As the number of stroke patients increases yearly along with the relatively high rate of morbidity, mortality and an overall reduction in the country’s total workforce as a result, extending Stroke care to all departments of Korle- Bu Teaching Hospital and, ultimately, hospitals all over the country has become a project target.

I work as a nurse at the Stroke Unit of Korle-Bu Teaching Hospital. I was assigned the duties of the THET Education Lead/Clinical Coordinator, a challenging role to be fulfilled within a short frame of time, in January 2016. The support of both the Ghana and UK teams and my mentor Claire Fullbrook[1] have made this experience a largely successful one.

Between January 2016 and now, a total of 165 health workers from within the hospital and its adjoining polyclinic have been trained on core skills for caring for Stroke patients. The training has given these healthcare workers confidence in caring for Stroke patients and also passing on the acquired skills to other colleagues when they have had to move on to other units after working at the Stroke Unit.

This has been in an effort to improve management of Stroke patients in other units of the hospital who may not, for one reason or the other, be at the Stroke Unit. The staff, their heads of units and ultimately, the patients, have been immensely pleased with this opportunity to learn these skills that have improved patient care in the other departments.

Four new core skills that were added to the old ones have helped us see a marked improvement in rehabilitation of Stroke patients. The Acute Stoke Checklist has been updated, now containing all eight core skills.

As part of helping patients relearn everyday activities to enable them to lead full and independent lives, board games like Drafts and Ludo have been introduced on the ward. Patients enjoy being able to participate in such activities.

Families and caregivers are also given a list of all medications to be taken by patients, what they are for, how they are to be given and any other special instructions. As these are written down clearly, it helps improve patient compliance and sorts any confusion with how medications are to be taken.

The UK Team visited us twice in 2016. The ward round sessions, meetings with all team members and leadership training have always been big and educative periods on all the visits.

Dr. Nkromah, the Head of Stroke Unit, also attended the 11th UK Stroke Forum 2016 in Liverpool in November. Training workshops were organized to cover Nursing and Rehabilitation and Social Care and also on getting involved in Stroke Research.

The multidisciplinary team work introduced is working amazingly well.

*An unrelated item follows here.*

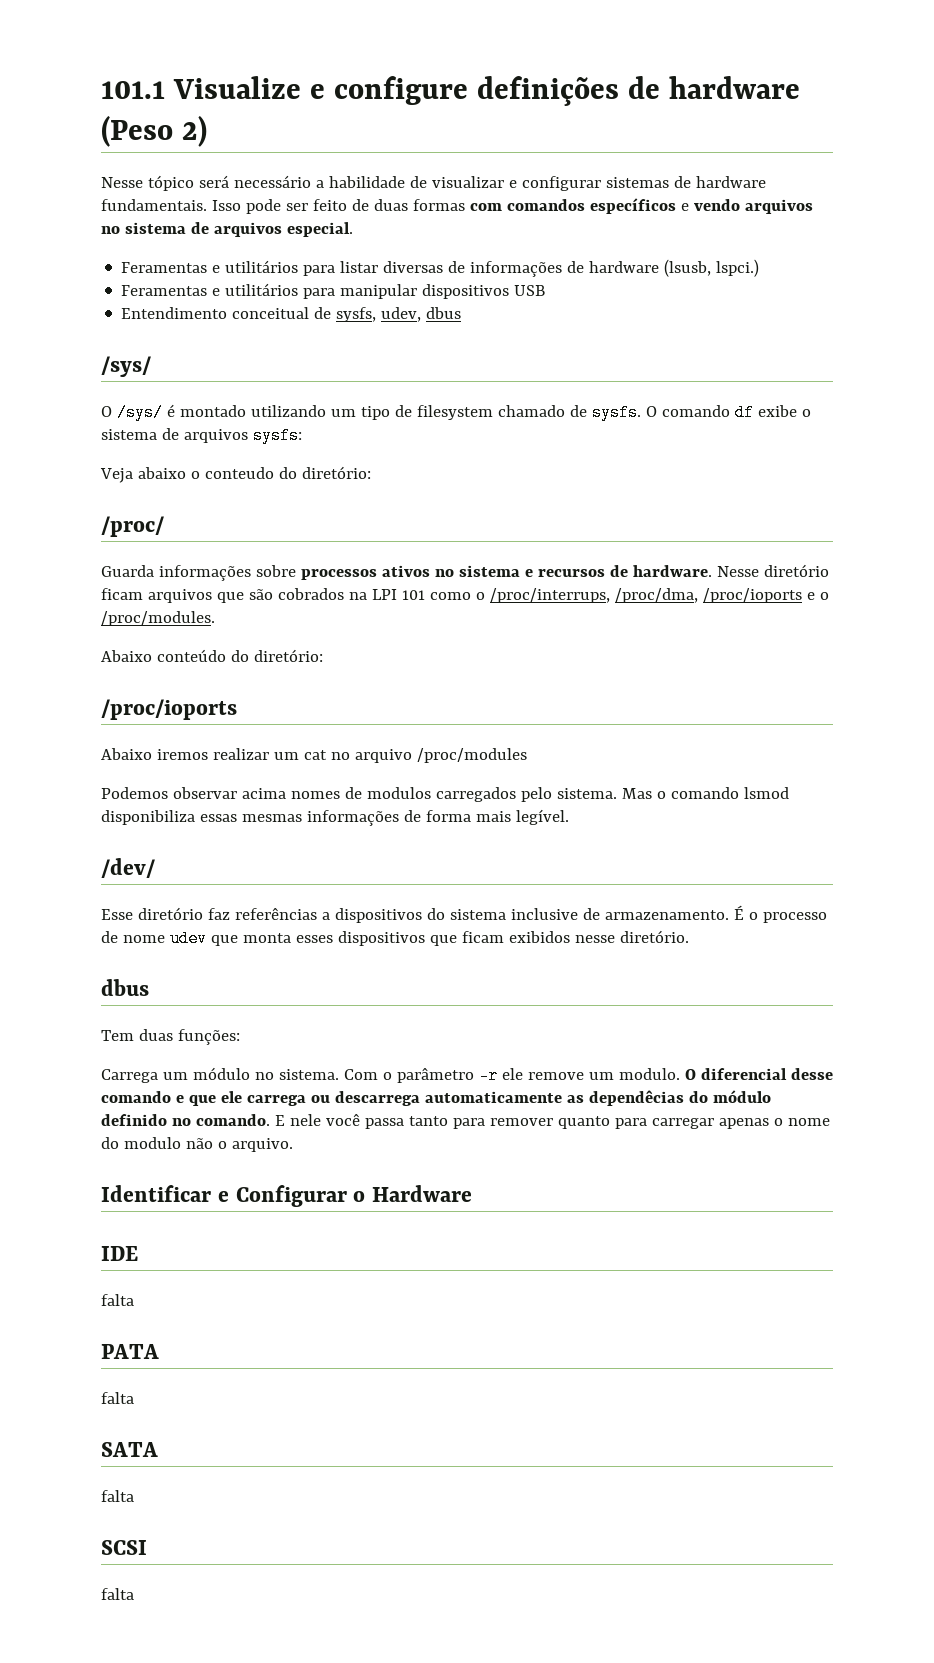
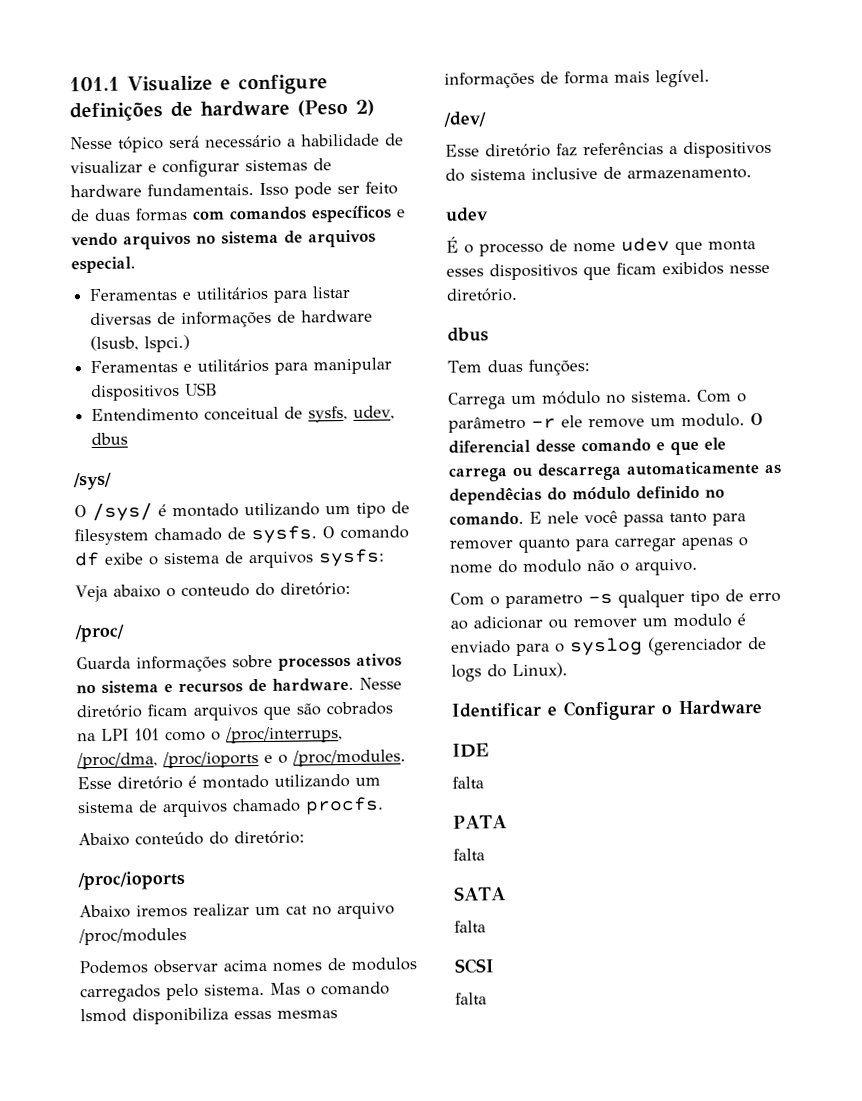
(215, 618) none -> [77,773,381,790] [77,796,384,818] Esse diretório é montado utilizando um sistema de arquivos chamado procfs.
(729, 915) none -> [445,207,489,222] // udev //
(293, 1145) none -> [450,589,781,609] [450,613,746,630] [451,636,767,656] [451,662,568,682] // Com o parametro -s qualquer tipo de erro ao adicionar ou remover um modulo é enviado para o syslog (gerenciador de logs do Linux).

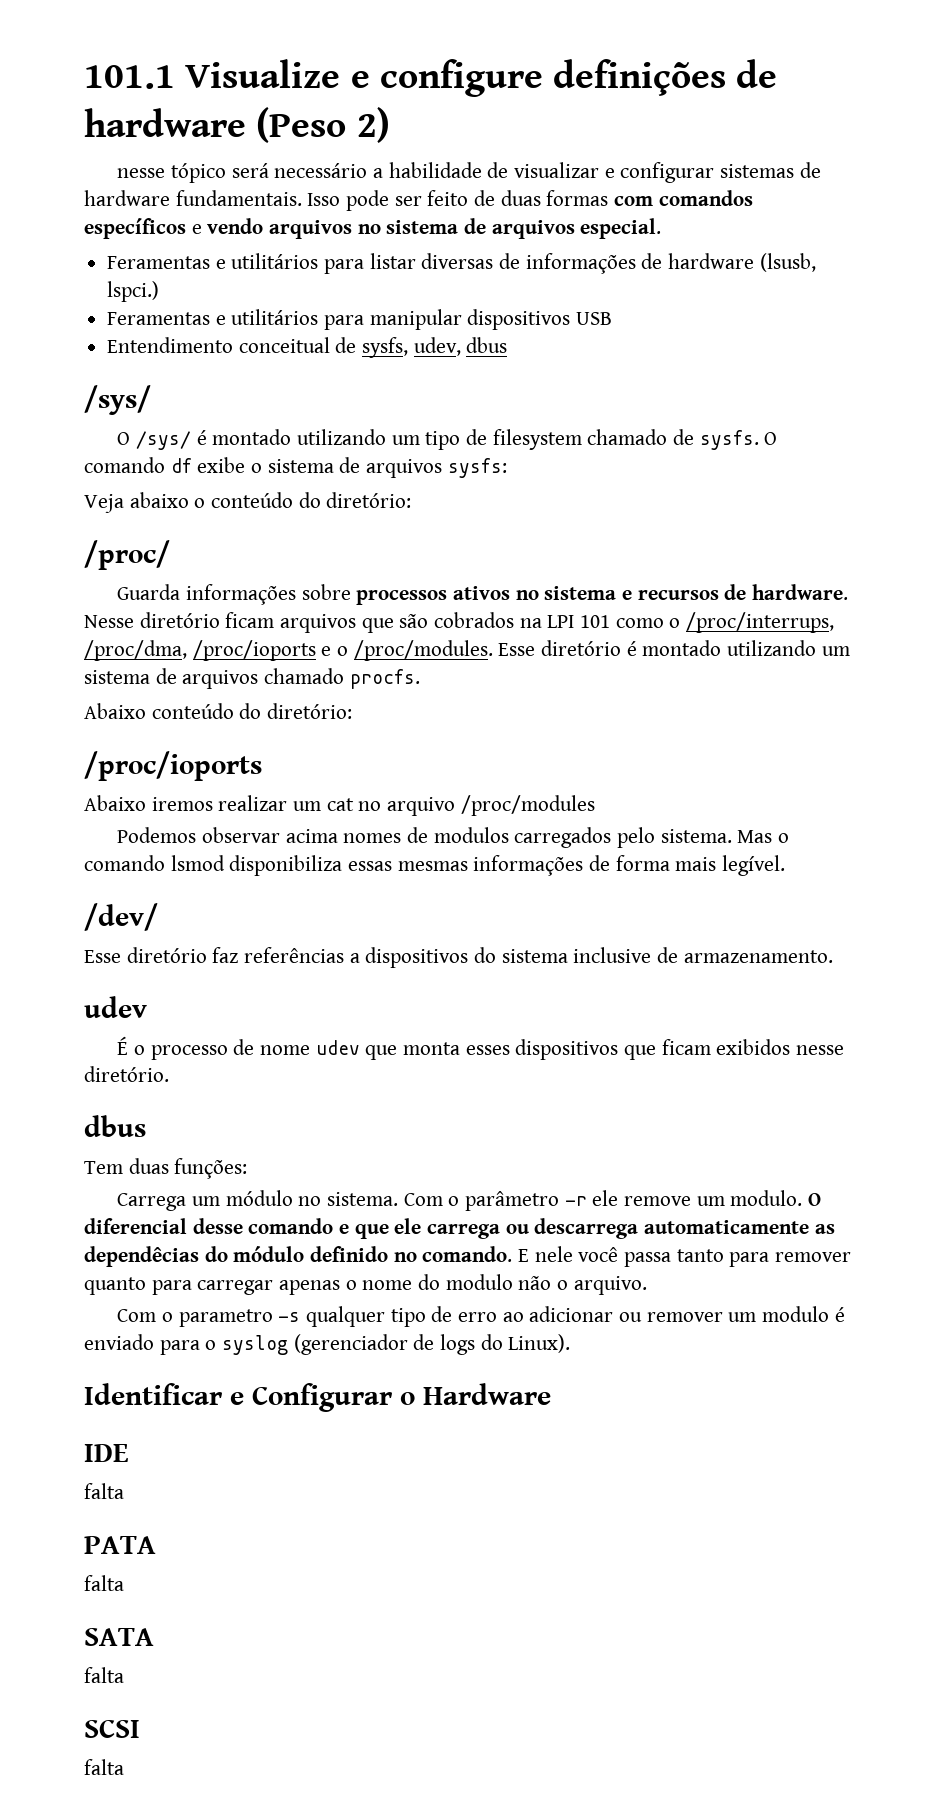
[70,136,113,150] Nesse -> [117,168,166,178] nesse
[180,583,250,597] conteudo -> [211,492,294,508] conteúdo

All team members are able to effectively contribute to bedside discussions during general ward rounds, unlike in other units where doctors alone lead rounds and discuss patients among themselves.

As a result of the multidisciplinary team work done, the Stroke Unit is held in very high regard by the main Korle- Bu Teaching Hospital administration and all other units and departments of the hospital.

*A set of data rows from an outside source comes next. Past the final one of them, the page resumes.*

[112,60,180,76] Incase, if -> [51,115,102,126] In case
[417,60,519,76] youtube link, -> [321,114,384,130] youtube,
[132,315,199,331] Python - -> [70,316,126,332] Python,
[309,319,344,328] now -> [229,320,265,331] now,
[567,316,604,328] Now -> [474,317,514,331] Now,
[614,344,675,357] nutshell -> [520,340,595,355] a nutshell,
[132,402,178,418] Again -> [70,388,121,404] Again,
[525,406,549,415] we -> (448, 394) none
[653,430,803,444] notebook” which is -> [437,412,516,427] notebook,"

Patients and their family members have been greatly satisfied with the care given to patients throughout their rehabilitation process, right from the day of admission and through all their follow- up visits. As a patients son, told me: “We came here from a private hospital, and have been impressed by the standard of care my mother is getting”, this has really motivated us to keep striving to make the quality of life for our patients better at all times.

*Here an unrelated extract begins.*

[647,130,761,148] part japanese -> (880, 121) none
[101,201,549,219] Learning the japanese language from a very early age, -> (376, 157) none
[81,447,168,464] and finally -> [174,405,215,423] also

Advocating for the setting up of transition care units will go a long way to help in the patients’ total rehabilitation. Patients’ caregivers and families would acquire enough training to adequately care for the patients after discharge from the hospital.

In the face of all our challenges, our successes have been encouraging. All the core skills acquired by team members will be passed on to all members of the multidisciplinary team, other staff in other departments of the hospital and the country at large.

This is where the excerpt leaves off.